In Pittsburgh, teachers say they have to forgo some field trips and advanced writing instruction. "The entire focus of school changes for one, two, three months because of the tests," said Melissa Butler, a second-grade teacher at Knoxville Elementary School there.
Even in North Carolina, there is some dissatisfaction over the testing program.
"At our school, we have been trying to develop ways for kids to get more time in art, drama and music and maybe integrate some of those areas into the core academic subjects," said Malcolm Goff, an art teacher at E.K. Powe Elementary School in Durham, N.C. "But we knew that if we had the kids doing that and the test scores went down, the change would be blamed for the decline. So we didn't do it."
In a small but growing number of school districts, from New York to California, parents have led boycotts of state-mandated exams, contending that high-stakes tests lead to simple-minded reform.
"We're not opposed to testing. We are not opposed to high standards.

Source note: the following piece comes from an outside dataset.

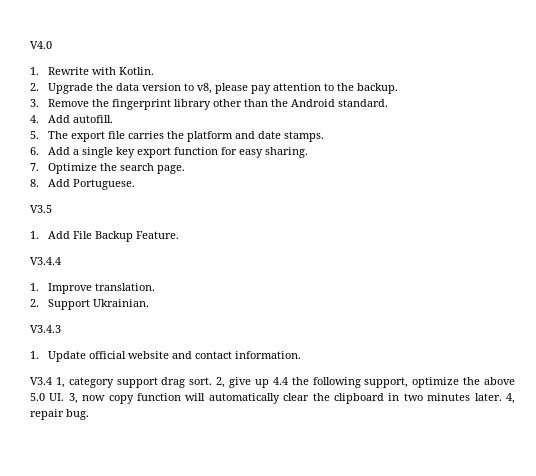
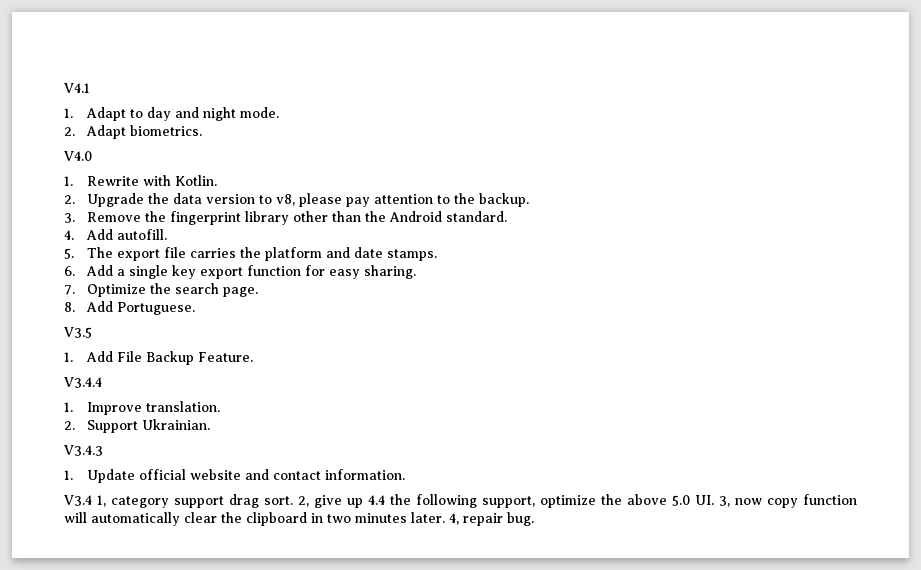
(30, 45) none -> [64,83,90,93] [64,107,279,121] [64,125,202,139] V4.1 // 1. Adapt to day and night mode. // 2. Adapt biometrics. //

But we are against high-stakes testing," said Jane Hirschmann, a Manhattan parent who has led boycotts in New York. "This is not about kids, it is about politics. A test is a measure, it is not a reform."
That revolt, coupled with the prospect of high failure rates, is resonating in some states.
Last month, Ohio eliminated an impending requirement that students who don't pass a fourth-grade reading test be prohibited from advancing to fifth grade. The state also replaced its high school exit test with a series of end-of-course tests.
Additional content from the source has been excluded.